In [22]: from scipy.stats import rankdata

In [23]: a = [4, 2, 7, 1]

In [24]: rankdata(a)
Out[24]: array([ 3.,  2.,  4.,  1.])

In [25]: (rankdata(a) - 1).astype(int)
Out[25]: array([2, 1, 3, 0])

A nice feature of rankdata is that the method argument provides several options for handling ties. For example, there are three occurrences of 20 and two occurrences of 40 in b:

In [26]: b = [40, 20, 70, 10, 20, 50, 30, 40, 20]

The default assigns the average rank to the tied values:

In [27]: rankdata(b)
Out[27]: array([ 6.5,  3. ,  9. ,  1. ,  3. ,  8. ,  5. ,  6.5,  3. ])

method='ordinal' assigns consecutive ranks:

In [28]: rankdata(b, method='ordinal')
Out[28]: array([6, 2, 9, 1, 3, 8, 5, 7, 4])

method='min' assigns the minimum rank of the tied values to all the tied values:

In [29]: rankdata(b, method='min')
Out[29]: array([6, 2, 9, 1, 2, 8, 5, 6, 2])

See the docstring for more options.

Answered By: Warren Weckesser

Apart from the elegance and shortness of solutions, there is also the question of performance.

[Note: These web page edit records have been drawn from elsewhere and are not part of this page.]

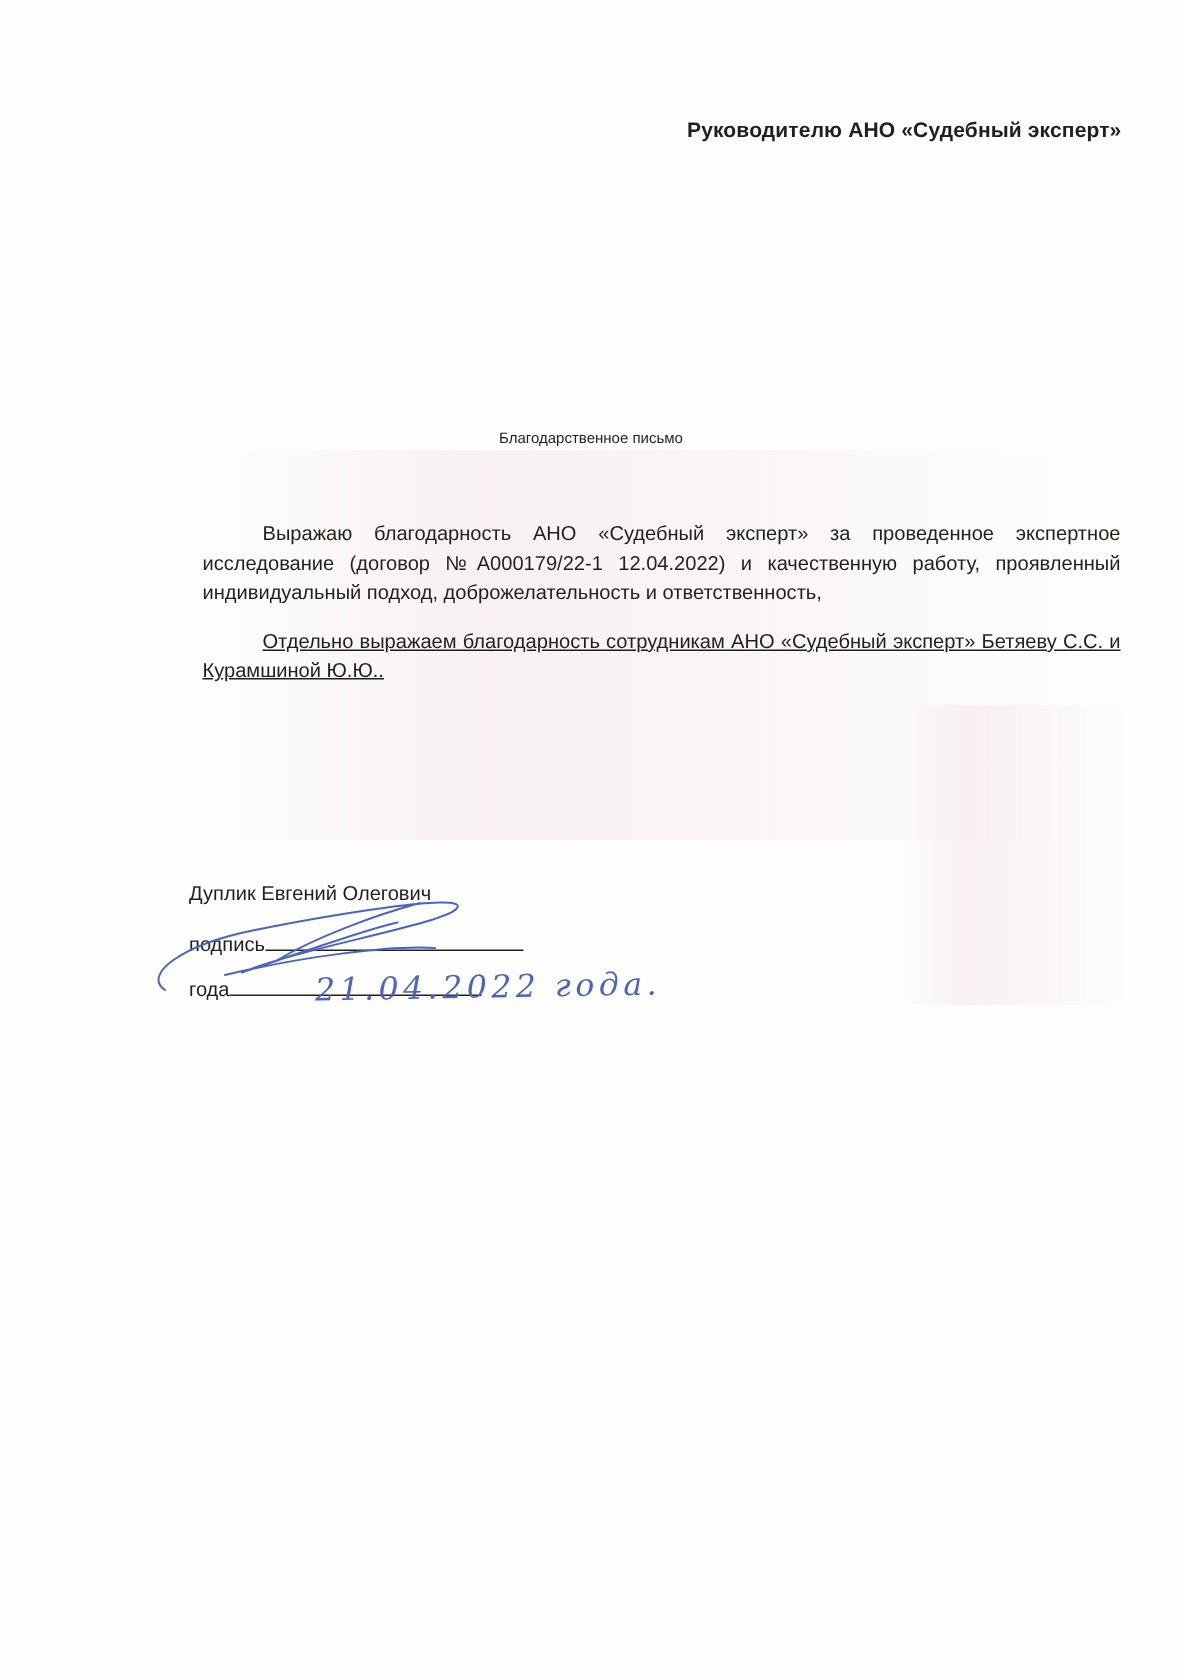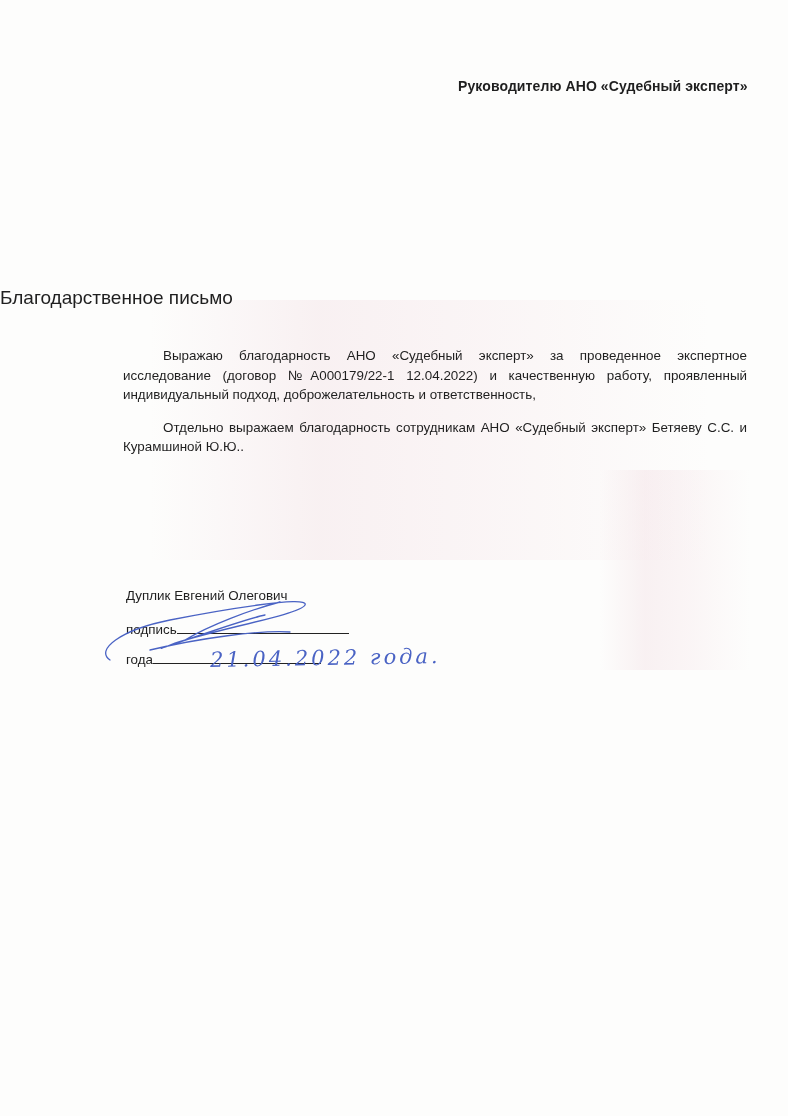--- a/index.html
+++ b/index.html
@@ -18,8 +18,8 @@
     font-size: 14px; letter-spacing: 0.1px; font-weight: bold;
   }
   .title {
-    position: absolute; left: 0; width: 788px; top: 287px; 
-    font-size: 19px;
+    position: absolute; left: 0; width: 788px; top: 287px; text-align: center;
+    font-size: 10px;
   }
   .body {
     position: absolute; left: 123px; width: 624px; top: 346px;

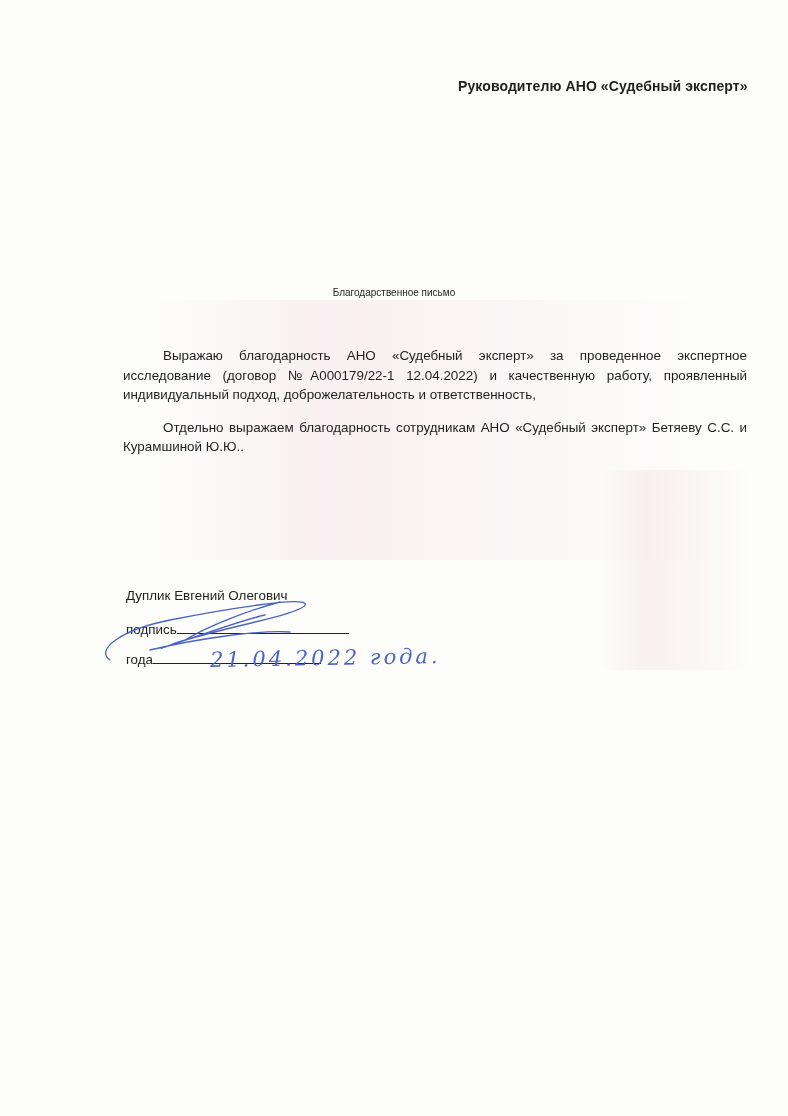--- a/index.html
+++ b/index.html
@@ -25,7 +25,7 @@
     position: absolute; left: 123px; width: 624px; top: 346px;
     font-size: 13.4px; line-height: 19.6px; text-align: justify;
   }
-  .body p { margin: 0 0 13px 0; text-indent: 40px; }
+  .body p { margin: 0 0 13px 12px; text-indent: 40px; }
   .sig-block { position: absolute; left: 122px; top: 588px; font-size: 13.4px; }
   .sig-name { position: absolute; left: 4px; top: 0; white-space: nowrap; }
   .sig-row { position: absolute; white-space: nowrap; }

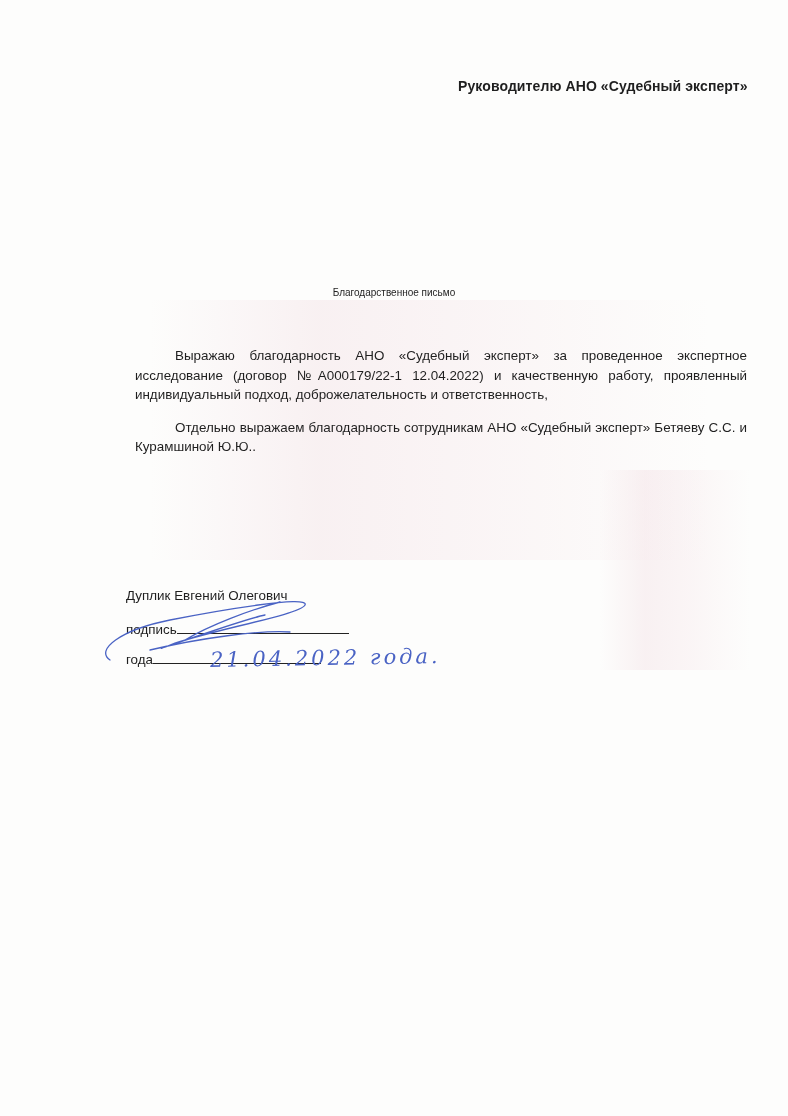--- a/index.html
+++ b/index.html
@@ -50,7 +50,7 @@
 
 <div class="body">
   <p>Выражаю благодарность АНО «Судебный эксперт» за проведенное экспертное исследование (договор №А000179/22-1 12.04.2022) и качественную работу, проявленный индивидуальный подход, доброжелательность и ответственность,</p>
-  <p style="margin-top:2px;">Отдельно выражаем благодарность сотрудникам АНО «Судебный эксперт» Бетяеву С.С. и Курамшиной Ю.Ю..</p>
+  <p style="margin-top:2px;text-decoration:underline;">Отдельно выражаем благодарность сотрудникам АНО «Судебный эксперт» Бетяеву С.С. и Курамшиной Ю.Ю..</p>
 </div>
 
 <div class="sig-block">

Here is a little benchmark:

import numpy as np
from scipy.stats import rankdata
l = list(reversed(range(1000)))

%%timeit -n10000 -r5
x = (rankdata(l) - 1).astype(int)
>>> 128 µs ± 2.72 µs per loop (mean ± std. dev. of 5 runs, 10000 loops each)

%%timeit -n10000 -r5
a = np.array(l)
r = a.argsort().argsort()
>>> 69.1 µs ± 464 ns per loop (mean ± std. dev. of 5 runs, 10000 loops each)

%%timeit -n10000 -r5
a = np.array(l)
temp = a.argsort()
r = np.empty_like(temp)
r[temp] = np.arange(len(a))
>>> 63.7 µs ± 1.27 µs per loop (mean ± std. dev. of 5 runs, 10000 loops each)
Answered By: Mischa Lisovyi

argsort and slice are symmetry operations.

try slice twice instead of argsort twice. since slice is faster than argsort

array = numpy.array([4,2,7,1])
order = array.argsort()
ranks = np.arange(array.shape[0])[order][order]
Answered By: yupbank

More general version of one of the answers:

In [140]: x = np.random.randn(10, 3)

In [141]: i = np.argsort(x, axis=0)

In [142]: ranks = np.empty_like(i)

In [143]: np.put_along_axis(ranks, i, np.repeat(np.arange(x.shape[0])[:,None], x.shape[1], axis=1), axis=0)

See How to use numpy.argsort() as indices in more than 2 dimensions? to generalize to more dims.